Il est défendu aux bourgeois, & même aux écuyers & aux clercs, s’ils ne sont constitués en dignité, de brûler des torches de cire.

Le prix des étoffes est réglé selon les conditions ; les plus cheres pour les prélats & les barons, sont de 25 sols l’aune, & pour les autres états à proportion.

Sous le même regne s’introduisit l’usage des souliers à la poulaine, qui étoient une espece de chaussure fort longue, & qui occasionnoit beaucoup de superfluités. L’église cria beaucoup contre cette mode ; elle fut même défendue par deux conciles, l’un tenu à Paris en 1212, l’autre à Angers en 1365, & enfin abolie par des lettres de Charles V. en 1368.

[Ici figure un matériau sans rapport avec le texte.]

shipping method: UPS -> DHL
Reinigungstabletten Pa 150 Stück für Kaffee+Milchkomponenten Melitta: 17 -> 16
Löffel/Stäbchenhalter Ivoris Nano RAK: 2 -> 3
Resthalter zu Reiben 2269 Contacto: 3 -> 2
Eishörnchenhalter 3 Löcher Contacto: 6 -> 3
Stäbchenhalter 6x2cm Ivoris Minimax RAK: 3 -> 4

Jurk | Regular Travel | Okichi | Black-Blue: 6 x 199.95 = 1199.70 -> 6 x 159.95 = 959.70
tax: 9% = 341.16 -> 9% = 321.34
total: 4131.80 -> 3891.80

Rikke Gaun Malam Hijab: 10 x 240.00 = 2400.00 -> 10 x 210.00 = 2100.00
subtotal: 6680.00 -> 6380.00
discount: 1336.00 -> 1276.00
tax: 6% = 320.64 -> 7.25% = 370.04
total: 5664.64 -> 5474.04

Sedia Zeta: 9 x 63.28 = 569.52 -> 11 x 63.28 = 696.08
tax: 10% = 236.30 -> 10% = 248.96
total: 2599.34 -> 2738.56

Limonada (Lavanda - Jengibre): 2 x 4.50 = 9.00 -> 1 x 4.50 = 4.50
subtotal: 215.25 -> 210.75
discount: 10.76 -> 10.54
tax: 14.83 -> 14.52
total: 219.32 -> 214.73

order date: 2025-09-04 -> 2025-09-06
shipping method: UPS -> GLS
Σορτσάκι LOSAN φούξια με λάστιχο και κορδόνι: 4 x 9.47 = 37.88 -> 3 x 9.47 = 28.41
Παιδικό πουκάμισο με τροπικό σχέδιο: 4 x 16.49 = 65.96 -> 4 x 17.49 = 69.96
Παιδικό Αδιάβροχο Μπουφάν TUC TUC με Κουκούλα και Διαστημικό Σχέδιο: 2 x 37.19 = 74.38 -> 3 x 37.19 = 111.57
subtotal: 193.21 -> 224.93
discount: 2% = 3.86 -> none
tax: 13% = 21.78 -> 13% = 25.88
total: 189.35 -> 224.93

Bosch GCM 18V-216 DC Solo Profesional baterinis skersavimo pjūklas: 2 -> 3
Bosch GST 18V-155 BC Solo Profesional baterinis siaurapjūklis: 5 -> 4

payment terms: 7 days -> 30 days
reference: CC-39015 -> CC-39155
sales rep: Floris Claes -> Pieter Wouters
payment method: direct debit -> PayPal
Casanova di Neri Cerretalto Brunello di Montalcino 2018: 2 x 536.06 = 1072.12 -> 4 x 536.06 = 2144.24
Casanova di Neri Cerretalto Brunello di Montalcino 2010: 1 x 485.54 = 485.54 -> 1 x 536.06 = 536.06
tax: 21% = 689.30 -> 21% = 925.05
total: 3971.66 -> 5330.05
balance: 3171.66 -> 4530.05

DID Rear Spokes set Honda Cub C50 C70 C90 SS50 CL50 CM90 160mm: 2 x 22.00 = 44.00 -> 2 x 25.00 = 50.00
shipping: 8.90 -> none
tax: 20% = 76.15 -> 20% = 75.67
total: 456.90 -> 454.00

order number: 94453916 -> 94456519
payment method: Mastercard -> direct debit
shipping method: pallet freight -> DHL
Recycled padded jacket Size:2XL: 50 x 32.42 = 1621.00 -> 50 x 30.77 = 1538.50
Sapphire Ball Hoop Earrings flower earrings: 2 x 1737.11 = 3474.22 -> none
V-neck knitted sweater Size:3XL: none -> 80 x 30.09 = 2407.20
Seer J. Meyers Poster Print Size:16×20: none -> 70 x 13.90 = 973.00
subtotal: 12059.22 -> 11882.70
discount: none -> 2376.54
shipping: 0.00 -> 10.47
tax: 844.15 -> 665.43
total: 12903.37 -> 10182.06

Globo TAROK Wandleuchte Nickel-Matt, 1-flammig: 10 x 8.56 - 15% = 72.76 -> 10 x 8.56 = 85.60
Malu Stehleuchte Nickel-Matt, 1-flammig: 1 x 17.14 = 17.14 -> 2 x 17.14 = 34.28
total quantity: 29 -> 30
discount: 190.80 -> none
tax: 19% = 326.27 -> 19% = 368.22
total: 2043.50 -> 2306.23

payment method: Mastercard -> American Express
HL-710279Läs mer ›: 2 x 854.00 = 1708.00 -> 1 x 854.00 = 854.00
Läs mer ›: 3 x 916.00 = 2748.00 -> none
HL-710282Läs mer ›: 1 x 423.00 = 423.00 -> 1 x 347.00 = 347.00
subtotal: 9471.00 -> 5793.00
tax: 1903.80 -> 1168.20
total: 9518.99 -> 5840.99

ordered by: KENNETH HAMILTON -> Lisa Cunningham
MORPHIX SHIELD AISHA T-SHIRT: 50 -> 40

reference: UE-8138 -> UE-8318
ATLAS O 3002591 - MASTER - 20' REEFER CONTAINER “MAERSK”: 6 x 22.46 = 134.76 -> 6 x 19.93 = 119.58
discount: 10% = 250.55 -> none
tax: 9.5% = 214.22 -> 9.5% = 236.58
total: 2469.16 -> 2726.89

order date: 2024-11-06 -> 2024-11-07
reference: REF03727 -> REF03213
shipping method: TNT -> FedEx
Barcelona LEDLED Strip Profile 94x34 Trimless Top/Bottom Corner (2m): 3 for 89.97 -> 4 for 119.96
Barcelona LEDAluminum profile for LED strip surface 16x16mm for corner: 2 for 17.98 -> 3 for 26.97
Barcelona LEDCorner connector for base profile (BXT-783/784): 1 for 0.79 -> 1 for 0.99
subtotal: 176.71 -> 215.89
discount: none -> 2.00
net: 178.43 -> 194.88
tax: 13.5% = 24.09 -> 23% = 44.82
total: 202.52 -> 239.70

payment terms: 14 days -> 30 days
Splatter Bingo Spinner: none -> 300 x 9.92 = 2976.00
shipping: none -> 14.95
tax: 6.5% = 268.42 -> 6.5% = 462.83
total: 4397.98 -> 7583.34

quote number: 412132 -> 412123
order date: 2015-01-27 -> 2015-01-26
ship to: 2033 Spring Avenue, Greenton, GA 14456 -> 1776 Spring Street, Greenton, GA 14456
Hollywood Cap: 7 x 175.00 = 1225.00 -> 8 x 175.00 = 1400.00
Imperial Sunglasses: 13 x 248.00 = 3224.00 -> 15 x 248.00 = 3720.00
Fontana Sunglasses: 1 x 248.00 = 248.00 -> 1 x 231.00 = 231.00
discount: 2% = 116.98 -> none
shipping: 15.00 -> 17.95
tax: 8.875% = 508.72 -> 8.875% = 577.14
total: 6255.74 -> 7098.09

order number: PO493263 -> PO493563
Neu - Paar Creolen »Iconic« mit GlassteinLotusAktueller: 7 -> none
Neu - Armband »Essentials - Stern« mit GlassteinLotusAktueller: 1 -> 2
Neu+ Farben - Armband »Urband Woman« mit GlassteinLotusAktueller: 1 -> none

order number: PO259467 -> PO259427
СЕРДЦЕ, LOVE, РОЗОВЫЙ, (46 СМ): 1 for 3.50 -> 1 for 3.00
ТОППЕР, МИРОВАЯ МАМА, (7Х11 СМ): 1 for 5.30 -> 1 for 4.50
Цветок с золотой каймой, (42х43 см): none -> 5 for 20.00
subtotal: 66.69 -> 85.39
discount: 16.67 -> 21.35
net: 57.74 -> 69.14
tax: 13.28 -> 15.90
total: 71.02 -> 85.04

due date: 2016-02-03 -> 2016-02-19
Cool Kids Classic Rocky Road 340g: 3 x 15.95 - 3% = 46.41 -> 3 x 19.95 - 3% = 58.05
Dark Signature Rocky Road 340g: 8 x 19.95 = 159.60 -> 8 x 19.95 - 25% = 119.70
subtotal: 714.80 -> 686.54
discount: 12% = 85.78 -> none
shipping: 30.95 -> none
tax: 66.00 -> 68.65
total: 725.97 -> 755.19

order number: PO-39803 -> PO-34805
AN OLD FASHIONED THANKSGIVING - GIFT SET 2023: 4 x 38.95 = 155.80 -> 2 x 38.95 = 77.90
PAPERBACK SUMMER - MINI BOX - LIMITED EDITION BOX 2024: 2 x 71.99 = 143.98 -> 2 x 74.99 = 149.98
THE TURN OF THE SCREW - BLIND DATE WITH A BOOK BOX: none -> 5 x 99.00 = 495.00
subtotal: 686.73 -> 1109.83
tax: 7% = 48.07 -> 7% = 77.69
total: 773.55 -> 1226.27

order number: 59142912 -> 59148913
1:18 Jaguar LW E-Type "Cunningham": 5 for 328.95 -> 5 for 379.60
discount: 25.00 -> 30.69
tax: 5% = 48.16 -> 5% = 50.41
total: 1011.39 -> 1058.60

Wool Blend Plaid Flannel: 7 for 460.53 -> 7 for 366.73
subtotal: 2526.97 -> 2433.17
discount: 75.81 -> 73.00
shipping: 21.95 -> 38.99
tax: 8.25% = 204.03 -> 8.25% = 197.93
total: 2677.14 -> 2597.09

Les ouvrages d’orfévrerie au-dessus de 3 marcs, furent défendus par Louis XII. en 1506 ; cela fut néanmoins révoqué quatre ans après, sous prétexte que cela nuisoit au commerce.

Charles VIII. en 1485 défendit à tous ses sujets de porter aucuns draps d’or, d’argent ou de soie, soit en robes ou doublures, à peine de confiscation des habits, & d’amende arbitraire. Il permit cependant aux chevaliers ayant 2000 livres de rente, de se vêtir de toutes sortes d’étoffes de soie, & aux écuyers ayant pareil revenu, de se vêtir de damas ou satin figuré ; il leur défendit sous les mêmes peines le velours & autres étoffes de cette qualité.

Le luxe ne laissant pas de faire toujours des progrès, François I. par une déclaration de 1543, défendit à tous princes, seigneurs, gentilshommes, & autres sujets du roi, de quelque état qu’ils fussent, à l’exception des deux princes enfans de France, du dauphin & du duc d’Orléans, de se vêtir d’aucun drap, ou toile d’or ou d’argent, & de porter aucunes profilures, broderies, passemens d’or ou d’argent, velours, ou autres étoffes de soie barrées d’or ou d’argent, soit en robes, saies, pourpoints, chausses, bordure d’habillement, ou autrement, en quelque sorte ou maniere que ce soit, sinon sur les harnois, à peine de mille écus d’or sol d’amende, de confiscation, d’être punis comme infracteurs des ordonnances. Il donna néanmoins trois mois à ceux qui avoient de ces habillemens, pour les porter ou pour s’en défaire.

Les mêmes défenses furent renouvellées par Henri II. en 1547, & étendues aux femmes, à l’exception des princesses & dames, & demoiselles qui étoient à la suite de la reine, & de madame sœur du roi.

Ce prince fut obligé de donner en 1549 une déclaration plus ample que la premiere ; l’or & l’argent furent de nouveau défendus sur les habits, excepté les boutons d’orfévrerie.

Les habits de soie cramoisi ne furent permis qu’aux princes & princesses.

Le velours fut défendu aux femmes de justice & des autres habitans des villes, & aux gens d’église, à moins qu’ils ne fussent princes.